Open bogdankostic opened this issue 2 years ago • 7 comments

Is your feature request related to a problem? Please describe. LayoutLM is a transformer-based model that is able to take PDFs as input and perform different tasks on them. We should asses whether we can use LayoutLM to convert PDF files to Documents. For this, we should check whether a suitable fine-tuned already exist. If not, it might be necessary to fine-tune a new one for our needs.

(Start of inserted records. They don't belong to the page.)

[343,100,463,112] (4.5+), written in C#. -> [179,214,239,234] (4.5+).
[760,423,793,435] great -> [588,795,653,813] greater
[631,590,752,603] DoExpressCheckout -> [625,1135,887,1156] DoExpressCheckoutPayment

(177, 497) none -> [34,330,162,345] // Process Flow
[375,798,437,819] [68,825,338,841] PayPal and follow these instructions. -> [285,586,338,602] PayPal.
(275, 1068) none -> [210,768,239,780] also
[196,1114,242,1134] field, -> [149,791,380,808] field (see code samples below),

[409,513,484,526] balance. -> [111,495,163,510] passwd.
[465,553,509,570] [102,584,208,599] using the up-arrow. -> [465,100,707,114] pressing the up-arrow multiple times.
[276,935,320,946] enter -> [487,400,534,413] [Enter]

One dataset that might be interesting for fine-tuning is DocLayNet, a datset consisting of a variety of different PDFs labeled with regard to their Layout.

bogdankostic avatar Aug 17 '22 12:08 bogdankostic

Hello @bogdankostic and sorry for the intrusion. During the assessment, you might as well have a look at Donut. it looks interesting, even if I don't know how mature it is...

anakin87 avatar Aug 18 '22 09:08 anakin87

LayoutLM models work well for invoices and not documents. Worked on a similar use case and used DiT. But I found PaddleOCR's layoutparser model works better and faster for structure recognition. I used bbox's to compare and map text to layout box. Happy to help with this feature!!

0-hero avatar Aug 30 '22 05:08 0-hero

Having submitted #1404 in 2021, I was excited to see some movement on this topic!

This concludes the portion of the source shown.